Honors Earth/Space Science
PhET: The Force of Gravity
Name _____________________________
Period _____ Date __________
Learning Goals: Students will be able to:
 Describe how the force on a small mass compares to the force on a larger mass.
 Describe how force between two masses changes with mass and distance.
Get started by going to http://phet.colorado.edu/en/simulation/gravity-force-lab and clicking on the green
“Run Now” button beneath the image. Play with the simulation by changing the size of the masses and
the distance between them.
Answer the following questions:
1. Describe the gravitational force that a small mass exerts on a large mass and compare that to the
force that a large mass exerts on a small mass?

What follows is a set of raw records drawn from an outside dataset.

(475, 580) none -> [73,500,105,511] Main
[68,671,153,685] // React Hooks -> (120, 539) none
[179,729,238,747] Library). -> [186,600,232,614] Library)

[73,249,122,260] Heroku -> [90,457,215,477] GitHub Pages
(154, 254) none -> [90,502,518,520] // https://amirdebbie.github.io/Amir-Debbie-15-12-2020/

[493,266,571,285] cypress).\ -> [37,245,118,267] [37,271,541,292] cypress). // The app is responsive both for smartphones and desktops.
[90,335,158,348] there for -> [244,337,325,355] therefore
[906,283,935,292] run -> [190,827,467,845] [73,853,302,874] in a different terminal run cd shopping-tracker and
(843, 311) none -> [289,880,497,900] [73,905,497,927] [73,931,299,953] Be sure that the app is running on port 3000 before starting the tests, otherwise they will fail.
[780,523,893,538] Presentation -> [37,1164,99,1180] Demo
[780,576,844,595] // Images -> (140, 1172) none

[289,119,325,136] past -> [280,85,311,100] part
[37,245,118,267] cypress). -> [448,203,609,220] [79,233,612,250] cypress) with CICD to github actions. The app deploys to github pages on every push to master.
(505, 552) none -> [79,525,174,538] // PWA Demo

2. Have you ever heard the law, “for every action there is an equal and opposite reaction”? How
does relate to this simulation?
3. How is the gravitational force affected by changing the distance between the two masses?

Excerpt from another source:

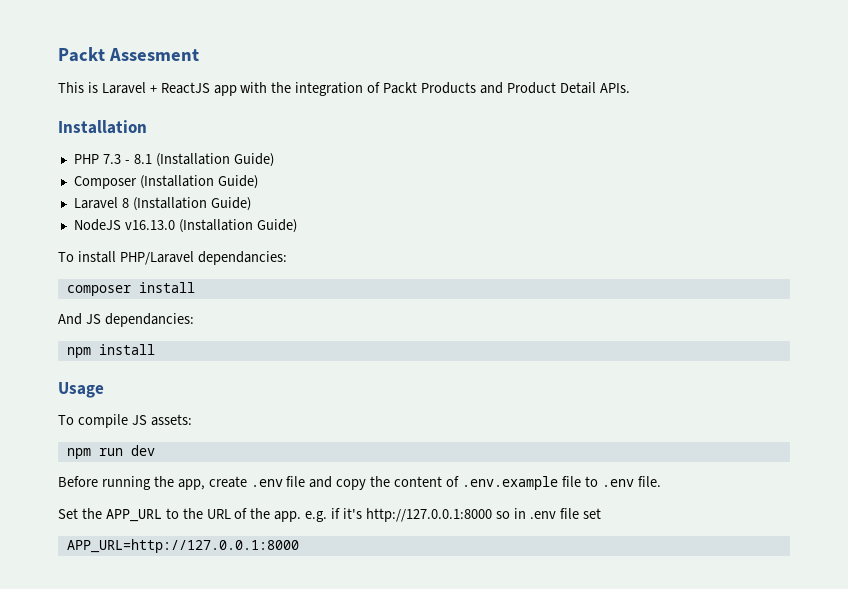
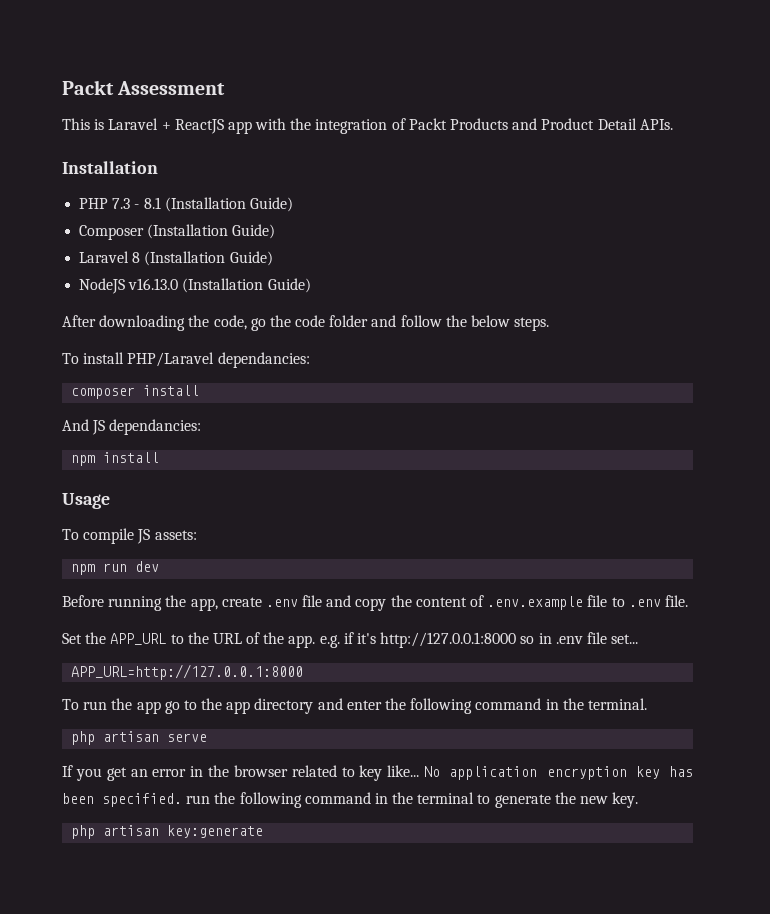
[58,47,199,62] Packt Assesment -> [62,80,226,95] Packt Assessment
(297, 226) none -> [62,315,550,331] // After downloading the code, go the code folder and follow the below steps.
[582,508,601,519] set -> [611,634,639,644] set...
(299, 546) none -> [62,698,647,714] [71,731,208,745] [62,765,693,781] [62,792,639,808] [71,825,264,839] // To run the app go to the app directory and enter the following command in the terminal. // php artisan serve // If you get an error in the browser related to key like... No application encryption key has been specified. run the following command in the terminal to generate the new key. // php artisan key:generate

4. One of the rules to designing an experiment is that we only change one variable at a time.
Following this rule, set the sizes of the masses and then change the distance between them
incrementally. Record your answers in the table below:
M1= ___________
M2= _______________
Distance (meters)
Force (Newtons)
5. Use a spreadsheet and graphing tool like Excel or Plot.ly to make a xy-scatterplot graph of the
data above.
6. Explain why “Distance” is on the x-axis and “Force” is on the y-axis.
7. Draw a “line of best fit” and find the best equation to describe your data using the R2 function. Be
sure to include the equation and R2 value on the graph.
8. What does this tell you about the relationship between the distance and gravitational force
between two objects?
9. Now, set the distance and the mass of one of the objects and don’t change them. Incrementally,
change the size of the other mass. Record your data in the table below:
Distance (m) ____________ Stable Mass (kg) ___________
Changing Mass (meters)
Force (Newtons)
10. Use a spreadsheet and graphing tool like Excel or Plot.ly to make a xy-scatterplot graph of the
data above.
11. Explain why “Mass” is on the x-axis and “Force” is on the y-axis.
12. Draw a “line of best fit” and find the best equation to describe your data using the R2 function. Be
sure to include the equation and R2 value on the graph.
13. What does this tell you about the relationship between the size of the mass and the gravitational
force between two objects?
14. Does this relationship hold true for the other mass? Explain.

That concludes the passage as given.